Use the AWSSupport-TroubleshootECSContainerInstance runbook to troubleshoot the EC2 instance that fails to register with the ECS cluster. This automation checks for potential issues with the following resources:

  • The user data for the instance contains the correct cluster information.
  • The instance profile contains the required permissions.
  • The network is correctly configured

Note: Be sure to use the AWSSupport-TroubleshootECSContainerInstance runbook in the same AWS Region where your ECS Cluster and EC2 instance are located.
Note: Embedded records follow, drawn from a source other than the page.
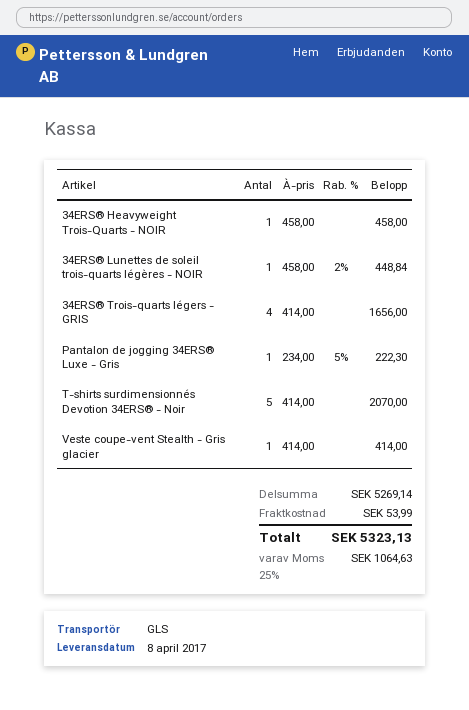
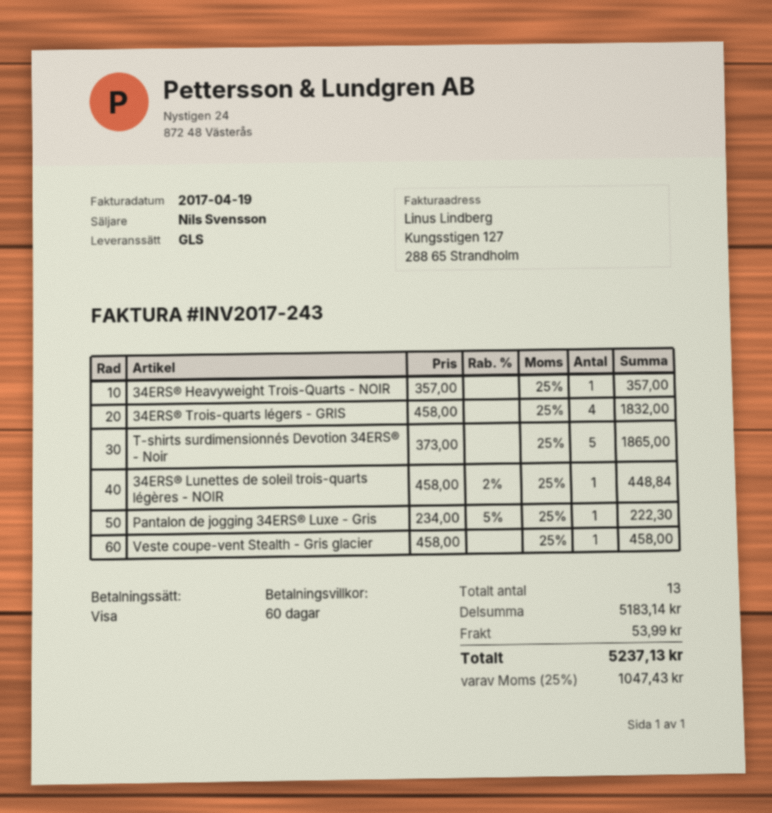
34ERS® Heavyweight Trois-Quarts - NOIR: 1 x 458.00 = 458.00 -> 1 x 357.00 = 357.00
34ERS® Trois-quarts légers - GRIS: 4 x 414.00 = 1656.00 -> 4 x 458.00 = 1832.00
T-shirts surdimensionnés Devotion 34ERS® - Noir: 5 x 414.00 = 2070.00 -> 5 x 373.00 = 1865.00
Veste coupe-vent Stealth - Gris glacier: 1 x 414.00 = 414.00 -> 1 x 458.00 = 458.00
subtotal: 5269.14 -> 5183.14
tax: 25% = 1064.63 -> 25% = 1047.43
total: 5323.13 -> 5237.13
  1. Open the AWS Systems Manager console.
  2. In the navigation pane, under Change Management, choose Automation.
  3. Choose Execute automation.
  4. Choose the Owned by Amazon tab.
  5. Under Automation document, search for TroubleshootECSContainerInstance.
  6. Select the AWSSupport-TroubleshootECSContainerInstance card.
    Note: Select the radio button and not the hyperlinked automation name.
  7. Choose Next.
  8. For Execution automation document, choose Simple execution.
  9. In the Input parameters section, for AutomationAssumeRole, enter the Amazon Resource Name (ARN) of the role that allows Systems Manager Automation to perform actions.
    Note: If you don't specify an IAM role, then Systems Manager Automation uses the permissions of the IAM user or role that runs the runbook. For more information about creating the assume role for Systems Manager Automation, see Method 2: Use IAM to configure roles for Automation. Be sure that the AutomationAssumeRole or the IAM role has the following permissions: ec2:DescribeIamInstanceProfileAssociations, ec2:DescribeInstanceAttribute, ec2:DescribeInstances, ec2:DescribeNetworkAcls, ec2:DescribeRouteTables, ec2:DescribeSecurityGroups, ec2:DescribeSubnets, ec2:DescribeVpcs, ec2:DescribeVpcEndpoints, iam:GetInstanceProfile, iam:GetRole, iam:SimulateCustomPolicy, and iam:SimulatePrincipalPolicy.
  10. For ClusterName, enter the cluster name where the EC2 instance failed to register.
  11. For InstanceId, enter the EC2 Instance ID that failed to register.
  12. Choose Execute.

The runbook's output provides troubleshooting steps and recommendations.

Verify the status of the Amazon ECS agent on the Amazon Linux 2 instance

Run the following command to check whether the Amazon ECS container agent on the instance is running:

sudo systemctl status ecs

If the container agent isn't running on your instance, then run the following command to start the agent:

sudo systemctl start ecs

The output of the command output must look similar to the following:

ecs start/running, process 23403

Check launch configurations

If the instance that you're launching is part of an Auto Scaling group, then confirm that the Auto Scaling group's launch configuration is correct. For more information, see Step 5 in Refreshing an Amazon ECS container instance cluster with a new AMI.

Check the AMI of your instance

If the AMI that you use for the EC2 instance is a copied or custom AMI, then confirm that the instance has the following components:

The Amazon ECS optimized AMIs are preconfigured with these requirements. It's a best practice to use Amazon ECS optimized AMIs unless your application requires version that's not yet available in that AMI.

Verify the log files

If the issue still persists, then use Amazon ECS logs collector to collect the logs, and then review the logs to find the cause. You can also check log files on the container host for the container agent and Docker.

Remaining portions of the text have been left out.